Какой-то старый человек в исподнем цвета индиго находился в подвальном помещении и выглядывал на белый свет снизу вверх. Он тоже вскоре был мертв от оспы, но до этого успел увидеть — в возрасте семидесяти девяти лет — забрызганные весенней грязью голые ноги девчонки Улиты, сироты, не помнящей родства. Она остановилась, прижавшись плечом к цоколю дома, как раз над фрамугою подвального окна, и одной рукою Улита высоко подняла подол мокрого, замызганного платья.

Этот старик был внуком генерал-аншефа Тройкина и, стало быть, внуком той самой Параши, которую лишил девичьей чести какой-то проходимец по наводке самого Александра Сергеевича Пушкина…

— Врешь, собака! Никто никого не наводил, никто не рушил девичьей чести по моей наводке! Ты забыл, мрачный зоил, что я назван был «невольником чести»?

— Но и вы забыли, Александр Сергеевич, что я за эту свою дурную вольность просил у вас прощения ровно пятьдесят земных лет, и вы, наконец, простили меня.

— Может быть, но я не помнил об этом. Вот что — вам бы стоило еще раз повиниться, и я бы тотчас простил, не мучил бы вас целых полвека в обратном направлении времени.

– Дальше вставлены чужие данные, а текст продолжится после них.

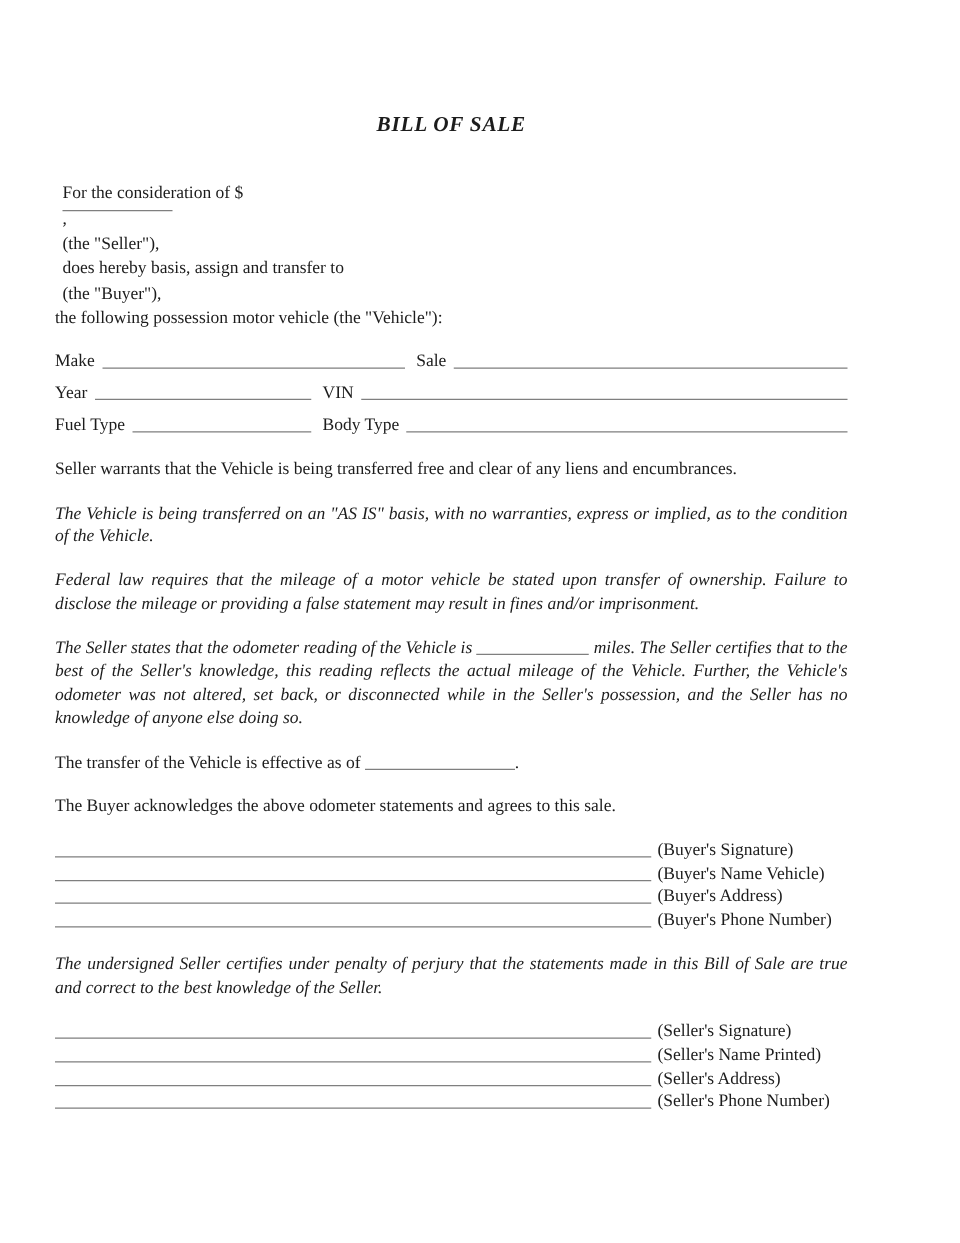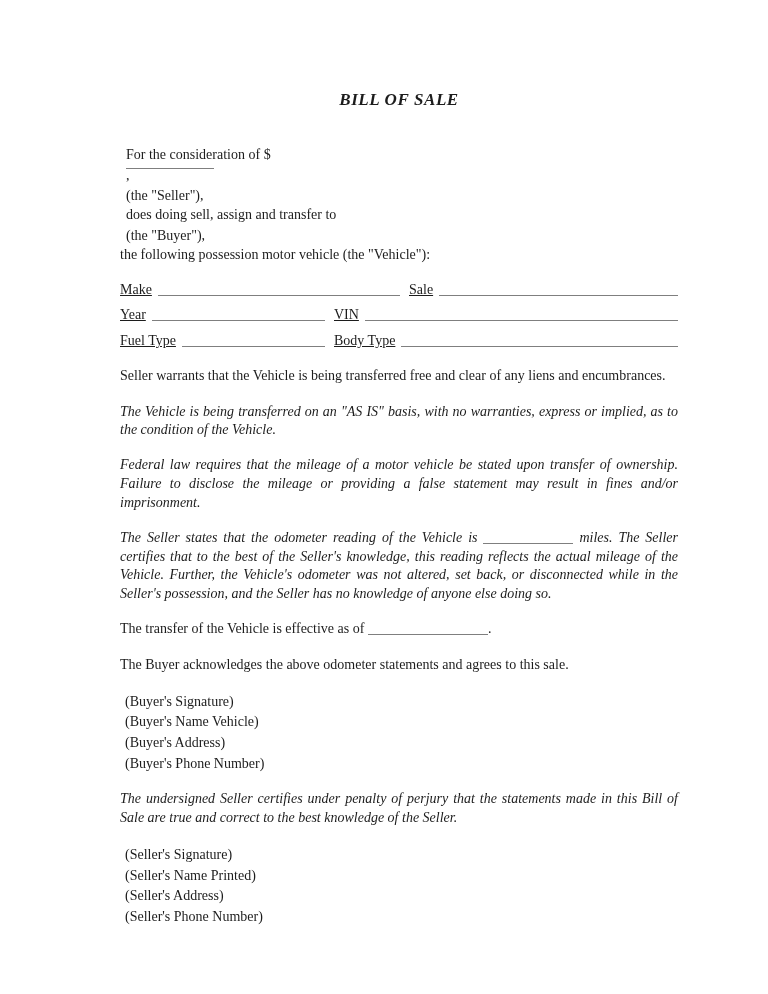"BILL OF SALE" .page { padding: 90px 90px 0 120px -> 90px 90px 0 44px }
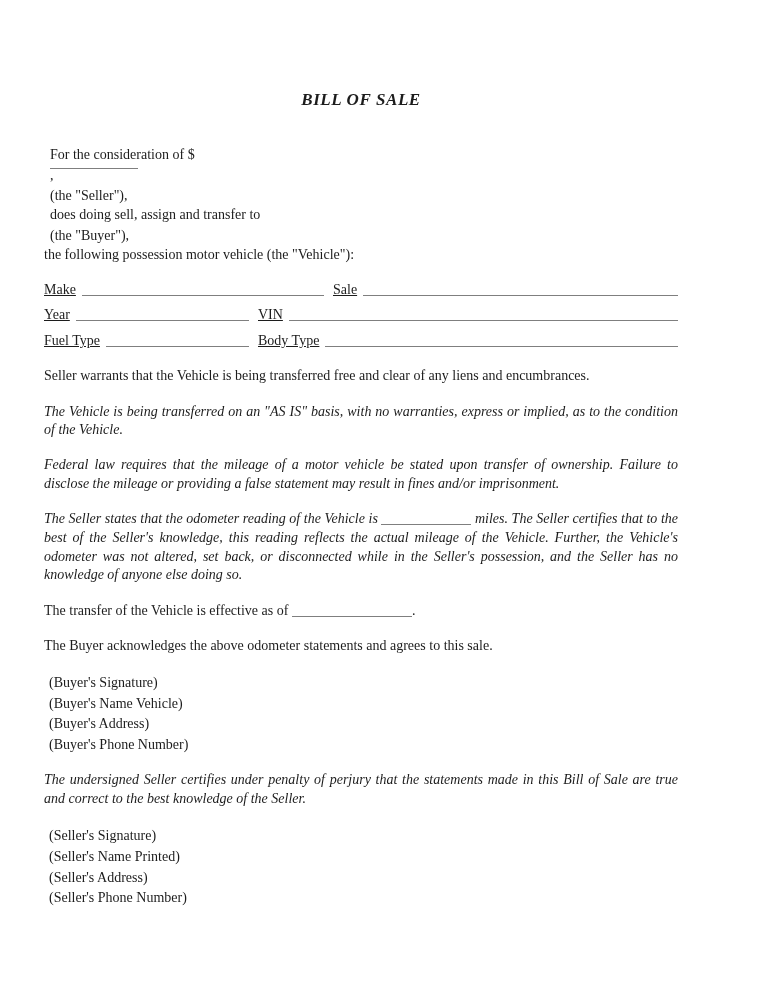"does doing sell, assign and" span { text: doing sell -> hereby basis }
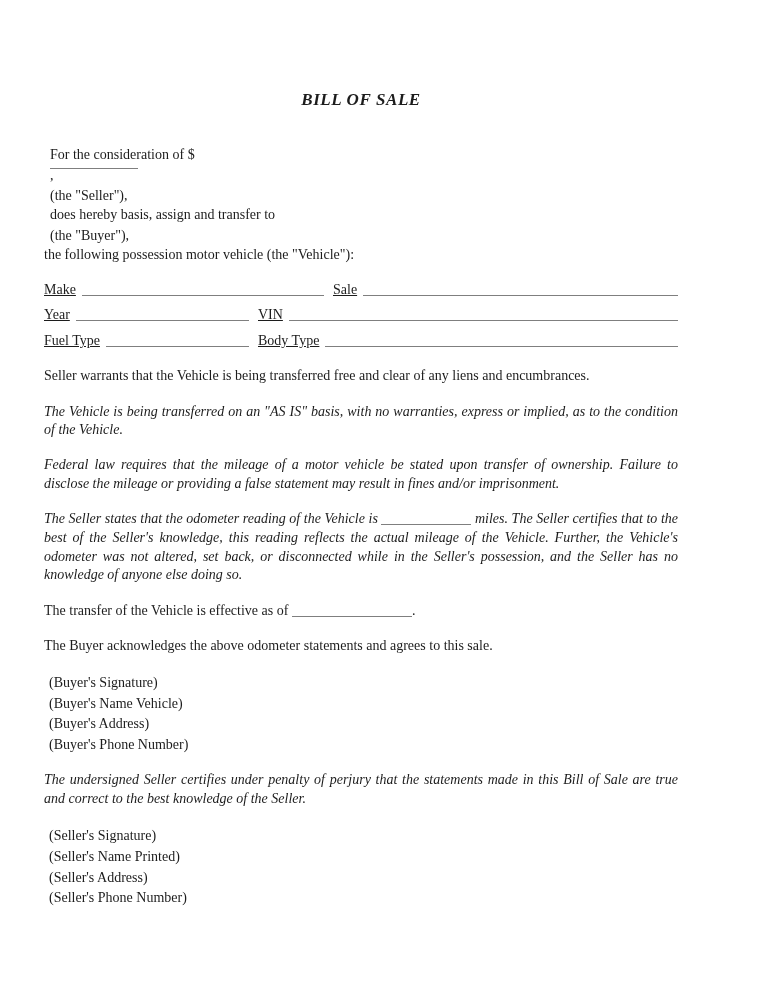"Make" .veh-row { text-decoration: underline -> none }
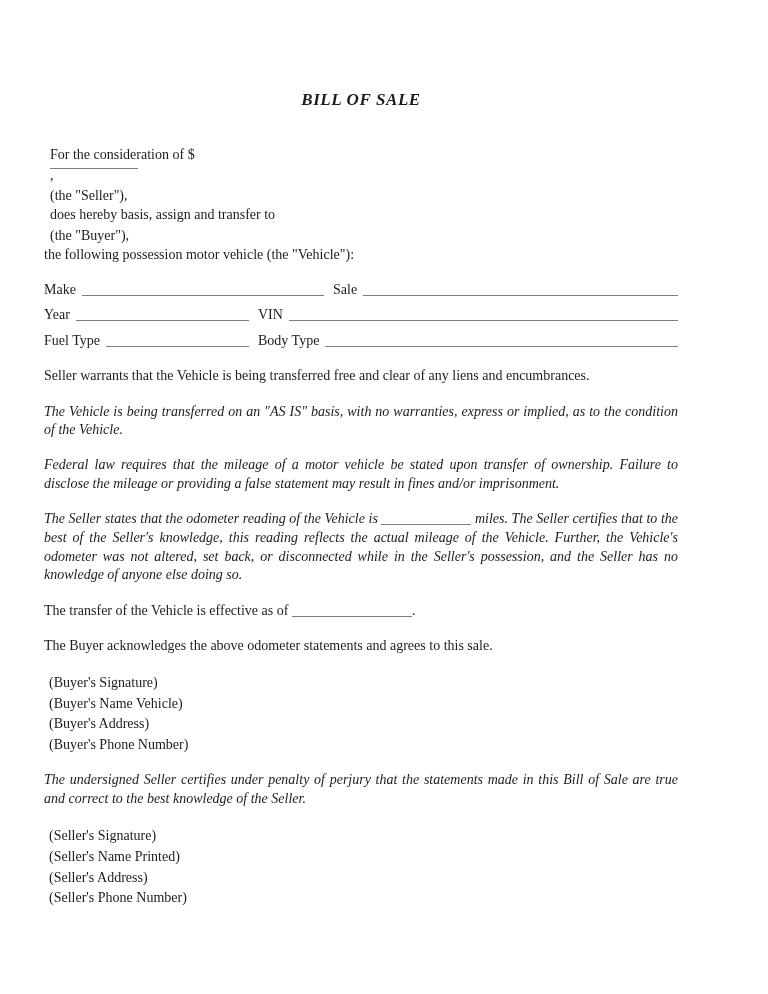"(Buyer's Signature)" .sig-row { flex-direction: column -> none }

— Но вы это и сделали, Александр Сергеевич! Все, что надобно было сделать вам, невольнику чести, на этом белом свете, вы уже сделали. Так зачем же вы опять вернулись на этот свет? Да еще и в образе жалкого бомжа. Вон и крылья свои белые испачкали-с.

— Добро, я вам уже ответил на ваш вопрос, дерзновенный старец и вечный юноша-недоросль Аким. И ответ мой содержался в ваших же словах, которые прозвучали на этом свете, когда я также спросил: зачем вы, Аким, снова и снова возвращались на этот свет, который, по некоторым вашим пассажам, не очень был хорош для вас?

— Как бы я ни проживал свою очередную штуку жизни, — в мезозое ли, в эолите, в неолите, палеолите, в Атлантиде, в Европе или Азии, — я каждый раз уходил из своей одной штуки жизни с огромной обидой на нее.

— Что же это была за обида?

— Я не знал. И в посмертии, находясь в любом раю или аду, я не мог забыть об этой обиде. Тогда и, отбыв свой срок в ином мире, я возвращался вновь назад, — чтобы узнать, наконец, в чем была моя обида.

— И к чему вы пришли?

— Пока ровным счетом ни к чему, Александр Сергеевич. Но вы-то сами вернулись сюда — не за тем ли? С свинцом в груди и жаждой мести… Обидно же было вам умирать, несмотря на всю вашу не соразмерную ни с чем посмертную славу?

— Обида была и на это, вы оказались правы. С жаждой мести… Поникнув гордой головой. Хорошо было сказано. Аким, а вы, случайно, не встречались с Лермонтовым? Ни в этой жизни, ни в Ла-системе я никогда не встречался с ним. Так что даже не представлял, как он выглядел.

— Нет, я тоже везде не встречался с Лермонтовым, хотя в одно из своих мелких существований лет семьдесят проносил Лермонтова в груди, у сердца.